Copy out lines with the word "space" from the material that follows.

__EXERCISE MATERIALS__.
☆ ☆ ☆ ☆

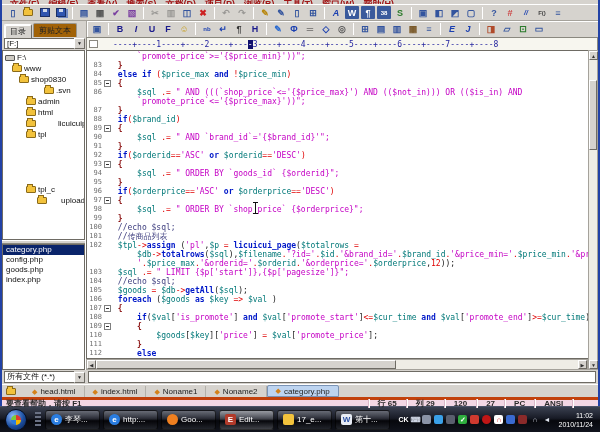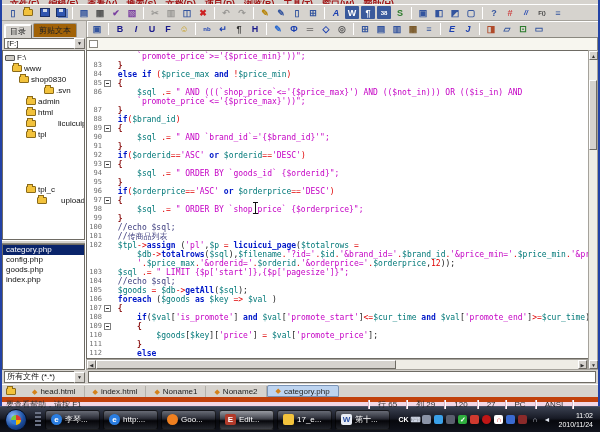--- a/index.html
+++ b/index.html
@@ -356,6 +356,7 @@
       </div>
       <div class="ruler">
         <span class="rbox"></span>
+        <pre id="ruler-line"><span>----+----1----+----2----+---</span><span class="rcur">-</span><span>3----+----4----+----5----+----6----+----7----+----8</span></pre>
       </div>
     </div>
 

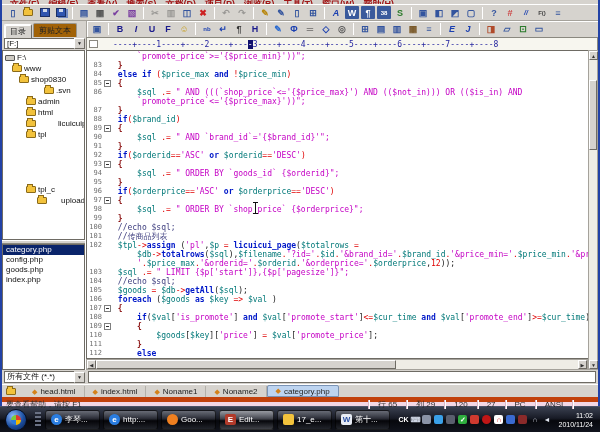--- a/index.html
+++ b/index.html
@@ -113,7 +113,7 @@
 
   
   .statusbar{height:9px;display:flex;align-items:center;background:#f3d7e5;
-             border-top:5px solid #c2410c;font-size:8px;color:#2a2a2a;line-height:9px;}
+             border-top:3px solid #c2410c;font-size:8px;color:#2a2a2a;line-height:9px;font-weight:bold;}
   .st-help{padding-left:4px;white-space:nowrap;}
   .st-right{margin-left:auto;display:flex;height:100%;align-items:center;}
   .st-seg{border-left:1px solid #dcb9ca;box-shadow:inset 1px 0 0 #fff;padding:0 9px;white-space:nowrap;}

☆ ☆ ☆ ☆

__ANSWER TO THE PROBLEM__.
   .st-help{padding-left:4px;white-space:nowrap;}
   .st-seg{border-left:1px solid #dcb9ca;box-shadow:inset 1px 0 0 #fff;padding:0 9px;white-space:nowrap;}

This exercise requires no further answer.